Web document revisions:
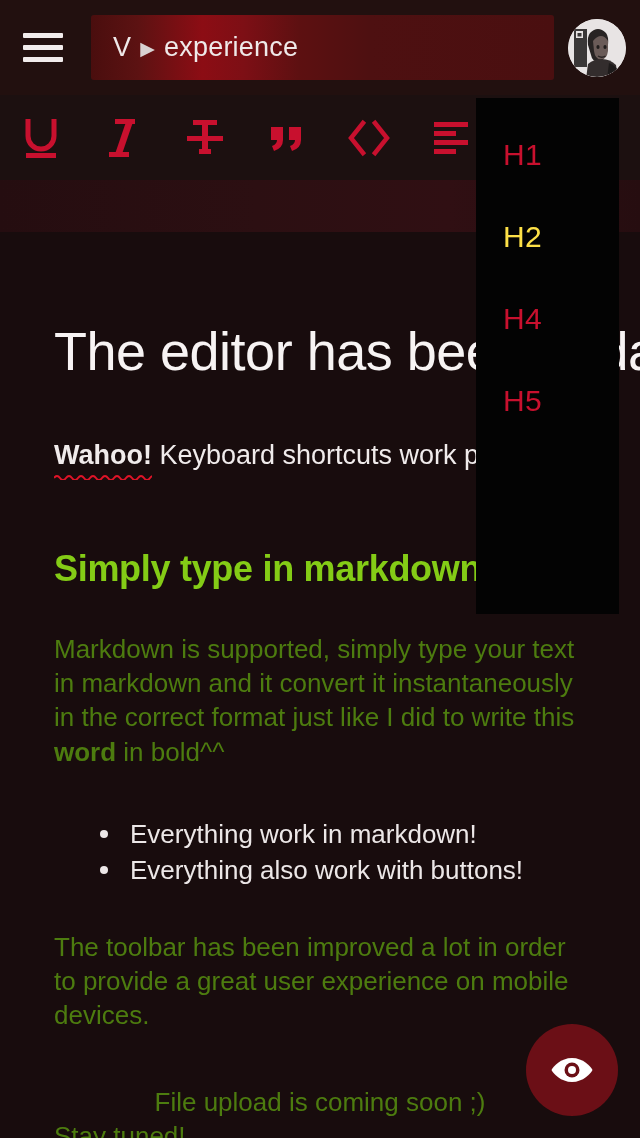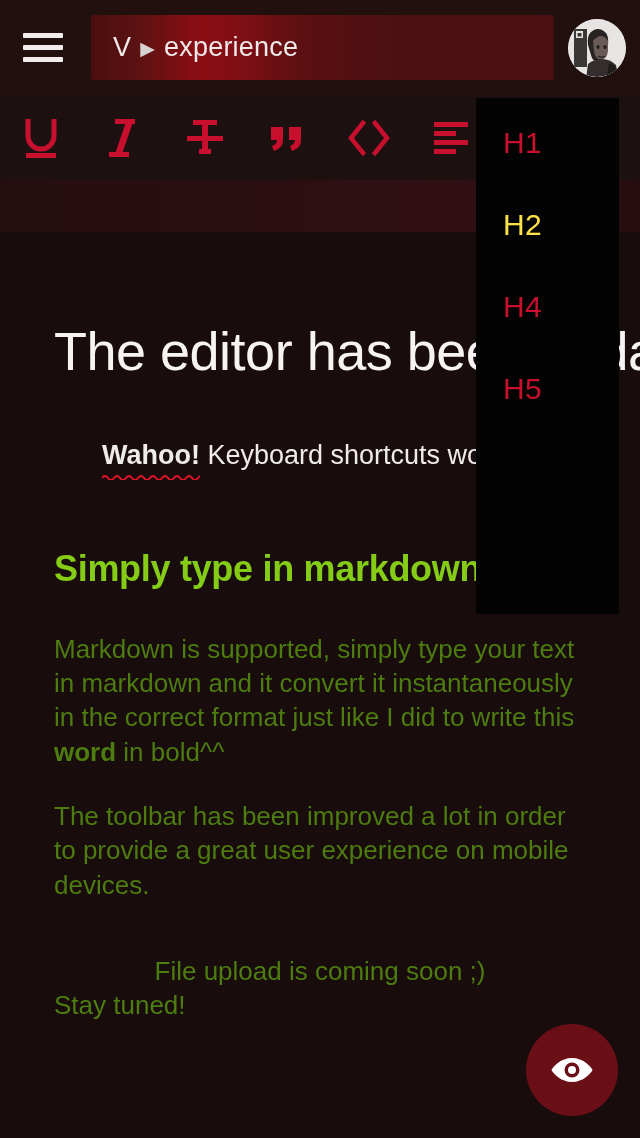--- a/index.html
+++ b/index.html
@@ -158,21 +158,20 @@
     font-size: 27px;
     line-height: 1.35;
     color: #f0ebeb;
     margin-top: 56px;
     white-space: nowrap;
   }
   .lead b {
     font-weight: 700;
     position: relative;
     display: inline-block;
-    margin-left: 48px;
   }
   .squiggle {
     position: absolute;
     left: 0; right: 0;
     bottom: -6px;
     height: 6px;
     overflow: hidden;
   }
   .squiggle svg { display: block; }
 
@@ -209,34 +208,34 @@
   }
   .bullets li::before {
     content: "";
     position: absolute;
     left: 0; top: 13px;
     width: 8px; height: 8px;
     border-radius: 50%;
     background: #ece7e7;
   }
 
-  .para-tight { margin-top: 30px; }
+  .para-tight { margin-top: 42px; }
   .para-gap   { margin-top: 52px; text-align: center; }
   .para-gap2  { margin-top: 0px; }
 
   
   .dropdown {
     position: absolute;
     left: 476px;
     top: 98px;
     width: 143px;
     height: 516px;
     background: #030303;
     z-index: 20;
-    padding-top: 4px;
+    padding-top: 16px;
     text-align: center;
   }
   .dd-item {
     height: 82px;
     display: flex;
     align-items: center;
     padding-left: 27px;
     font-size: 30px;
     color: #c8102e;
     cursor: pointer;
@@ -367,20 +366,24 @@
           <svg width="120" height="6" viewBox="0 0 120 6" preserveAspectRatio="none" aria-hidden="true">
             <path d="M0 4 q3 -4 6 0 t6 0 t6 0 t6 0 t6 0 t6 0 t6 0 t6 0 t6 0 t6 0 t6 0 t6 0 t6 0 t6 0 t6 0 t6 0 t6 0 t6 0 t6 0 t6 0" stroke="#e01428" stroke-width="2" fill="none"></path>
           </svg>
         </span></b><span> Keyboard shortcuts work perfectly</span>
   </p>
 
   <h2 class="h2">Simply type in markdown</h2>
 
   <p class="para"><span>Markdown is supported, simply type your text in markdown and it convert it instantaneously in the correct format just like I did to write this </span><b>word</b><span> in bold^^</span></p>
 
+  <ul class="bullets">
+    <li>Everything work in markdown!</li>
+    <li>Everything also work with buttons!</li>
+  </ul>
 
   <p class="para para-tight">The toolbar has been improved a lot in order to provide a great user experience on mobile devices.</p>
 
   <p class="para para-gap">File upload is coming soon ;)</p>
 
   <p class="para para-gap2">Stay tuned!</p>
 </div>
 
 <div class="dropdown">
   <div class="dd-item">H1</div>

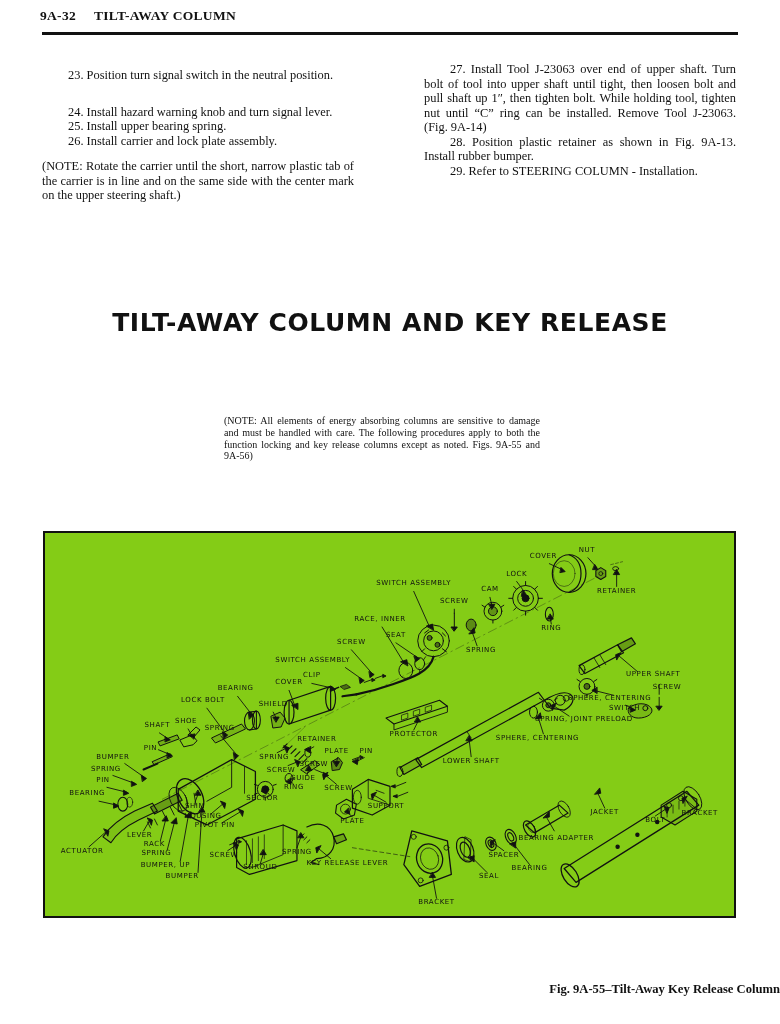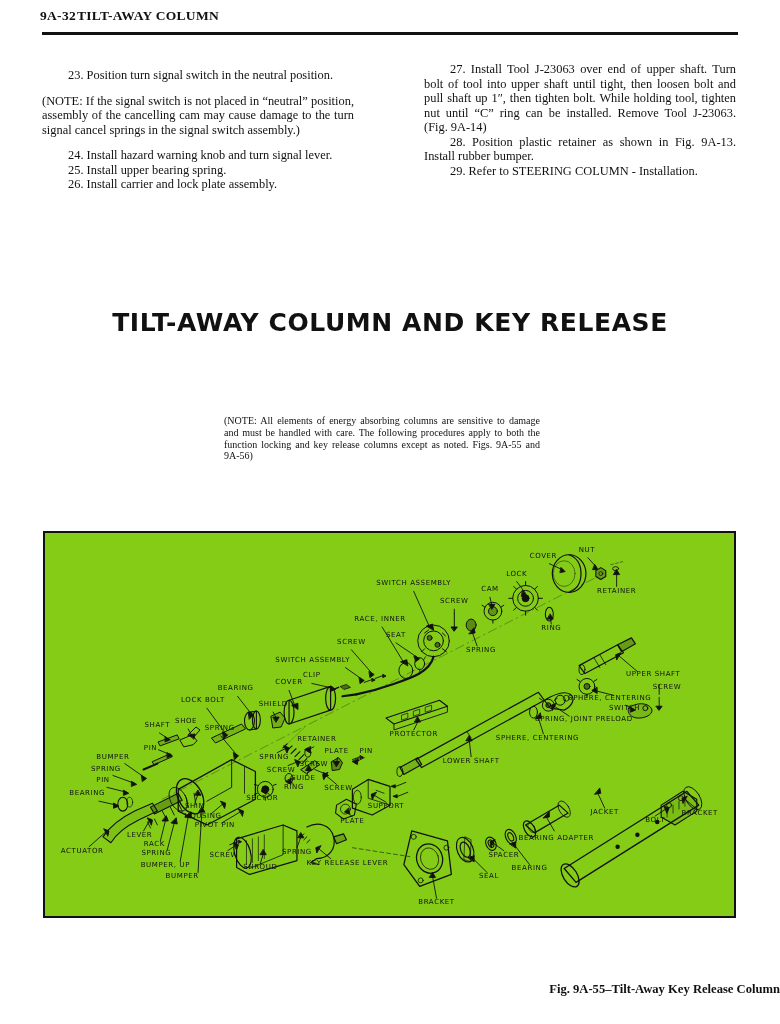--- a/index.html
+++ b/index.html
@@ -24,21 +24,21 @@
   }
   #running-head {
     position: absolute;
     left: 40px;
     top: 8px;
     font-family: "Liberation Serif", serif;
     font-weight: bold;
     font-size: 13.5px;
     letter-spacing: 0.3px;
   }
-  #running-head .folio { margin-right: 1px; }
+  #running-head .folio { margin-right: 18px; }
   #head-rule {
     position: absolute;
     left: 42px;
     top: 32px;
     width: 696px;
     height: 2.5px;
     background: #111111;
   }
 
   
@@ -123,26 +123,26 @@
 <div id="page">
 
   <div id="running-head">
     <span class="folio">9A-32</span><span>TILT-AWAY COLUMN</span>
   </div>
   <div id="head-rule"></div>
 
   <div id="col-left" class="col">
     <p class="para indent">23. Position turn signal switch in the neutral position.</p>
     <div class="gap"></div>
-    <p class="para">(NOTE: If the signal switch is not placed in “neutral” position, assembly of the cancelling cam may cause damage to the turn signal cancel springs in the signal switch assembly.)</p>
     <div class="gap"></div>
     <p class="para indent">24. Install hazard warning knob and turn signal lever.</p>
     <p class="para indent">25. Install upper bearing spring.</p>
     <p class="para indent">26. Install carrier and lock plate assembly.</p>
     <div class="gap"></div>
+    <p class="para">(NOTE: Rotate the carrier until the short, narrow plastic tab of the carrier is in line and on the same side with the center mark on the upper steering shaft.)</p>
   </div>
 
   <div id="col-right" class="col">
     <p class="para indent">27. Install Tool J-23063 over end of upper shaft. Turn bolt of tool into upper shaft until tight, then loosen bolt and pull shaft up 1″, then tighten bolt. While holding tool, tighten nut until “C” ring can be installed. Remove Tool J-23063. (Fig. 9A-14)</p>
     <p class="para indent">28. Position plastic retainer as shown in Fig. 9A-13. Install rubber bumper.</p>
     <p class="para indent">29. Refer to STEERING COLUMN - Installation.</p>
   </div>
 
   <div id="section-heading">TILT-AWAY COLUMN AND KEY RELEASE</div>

◆ ABOUT THIS TASK: Every line of the records above should be reproduced exactly, with no pictures included.

◆ SOLUTION TO THIS EXERCISE:
--- a/index.html
+++ b/index.html
@@ -158,21 +158,20 @@
     font-size: 27px;
     line-height: 1.35;
     color: #f0ebeb;
     margin-top: 56px;
     white-space: nowrap;
   }
   .lead b {
     font-weight: 700;
     position: relative;
     display: inline-block;
-    margin-left: 48px;
   }
   .squiggle {
     position: absolute;
     left: 0; right: 0;
     bottom: -6px;
     height: 6px;
     overflow: hidden;
   }
   .squiggle svg { display: block; }
 
@@ -209,34 +208,34 @@
   }
   .bullets li::before {
     content: "";
     position: absolute;
     left: 0; top: 13px;
     width: 8px; height: 8px;
     border-radius: 50%;
     background: #ece7e7;
   }
 
-  .para-tight { margin-top: 30px; }
+  .para-tight { margin-top: 42px; }
   .para-gap   { margin-top: 52px; text-align: center; }
   .para-gap2  { margin-top: 0px; }
 
   
   .dropdown {
     position: absolute;
     left: 476px;
     top: 98px;
     width: 143px;
     height: 516px;
     background: #030303;
     z-index: 20;
-    padding-top: 4px;
+    padding-top: 16px;
     text-align: center;
   }
   .dd-item {
     height: 82px;
     display: flex;
     align-items: center;
     padding-left: 27px;
     font-size: 30px;
     color: #c8102e;
     cursor: pointer;
@@ -367,20 +366,24 @@
           <svg width="120" height="6" viewBox="0 0 120 6" preserveAspectRatio="none" aria-hidden="true">
             <path d="M0 4 q3 -4 6 0 t6 0 t6 0 t6 0 t6 0 t6 0 t6 0 t6 0 t6 0 t6 0 t6 0 t6 0 t6 0 t6 0 t6 0 t6 0 t6 0 t6 0 t6 0 t6 0" stroke="#e01428" stroke-width="2" fill="none"></path>
           </svg>
         </span></b><span> Keyboard shortcuts work perfectly</span>
   </p>
 
   <h2 class="h2">Simply type in markdown</h2>
 
   <p class="para"><span>Markdown is supported, simply type your text in markdown and it convert it instantaneously in the correct format just like I did to write this </span><b>word</b><span> in bold^^</span></p>
 
+  <ul class="bullets">
+    <li>Everything work in markdown!</li>
+    <li>Everything also work with buttons!</li>
+  </ul>
 
   <p class="para para-tight">The toolbar has been improved a lot in order to provide a great user experience on mobile devices.</p>
 
   <p class="para para-gap">File upload is coming soon ;)</p>
 
   <p class="para para-gap2">Stay tuned!</p>
 </div>
 
 <div class="dropdown">
   <div class="dd-item">H1</div>

--- a/index.html
+++ b/index.html
@@ -24,21 +24,21 @@
   }
   #running-head {
     position: absolute;
     left: 40px;
     top: 8px;
     font-family: "Liberation Serif", serif;
     font-weight: bold;
     font-size: 13.5px;
     letter-spacing: 0.3px;
   }
-  #running-head .folio { margin-right: 1px; }
+  #running-head .folio { margin-right: 18px; }
   #head-rule {
     position: absolute;
     left: 42px;
     top: 32px;
     width: 696px;
     height: 2.5px;
     background: #111111;
   }
 
   
@@ -123,26 +123,26 @@
 <div id="page">
 
   <div id="running-head">
     <span class="folio">9A-32</span><span>TILT-AWAY COLUMN</span>
   </div>
   <div id="head-rule"></div>
 
   <div id="col-left" class="col">
     <p class="para indent">23. Position turn signal switch in the neutral position.</p>
     <div class="gap"></div>
-    <p class="para">(NOTE: If the signal switch is not placed in “neutral” position, assembly of the cancelling cam may cause damage to the turn signal cancel springs in the signal switch assembly.)</p>
     <div class="gap"></div>
     <p class="para indent">24. Install hazard warning knob and turn signal lever.</p>
     <p class="para indent">25. Install upper bearing spring.</p>
     <p class="para indent">26. Install carrier and lock plate assembly.</p>
     <div class="gap"></div>
+    <p class="para">(NOTE: Rotate the carrier until the short, narrow plastic tab of the carrier is in line and on the same side with the center mark on the upper steering shaft.)</p>
   </div>
 
   <div id="col-right" class="col">
     <p class="para indent">27. Install Tool J-23063 over end of upper shaft. Turn bolt of tool into upper shaft until tight, then loosen bolt and pull shaft up 1″, then tighten bolt. While holding tool, tighten nut until “C” ring can be installed. Remove Tool J-23063. (Fig. 9A-14)</p>
     <p class="para indent">28. Position plastic retainer as shown in Fig. 9A-13. Install rubber bumper.</p>
     <p class="para indent">29. Refer to STEERING COLUMN - Installation.</p>
   </div>
 
   <div id="section-heading">TILT-AWAY COLUMN AND KEY RELEASE</div>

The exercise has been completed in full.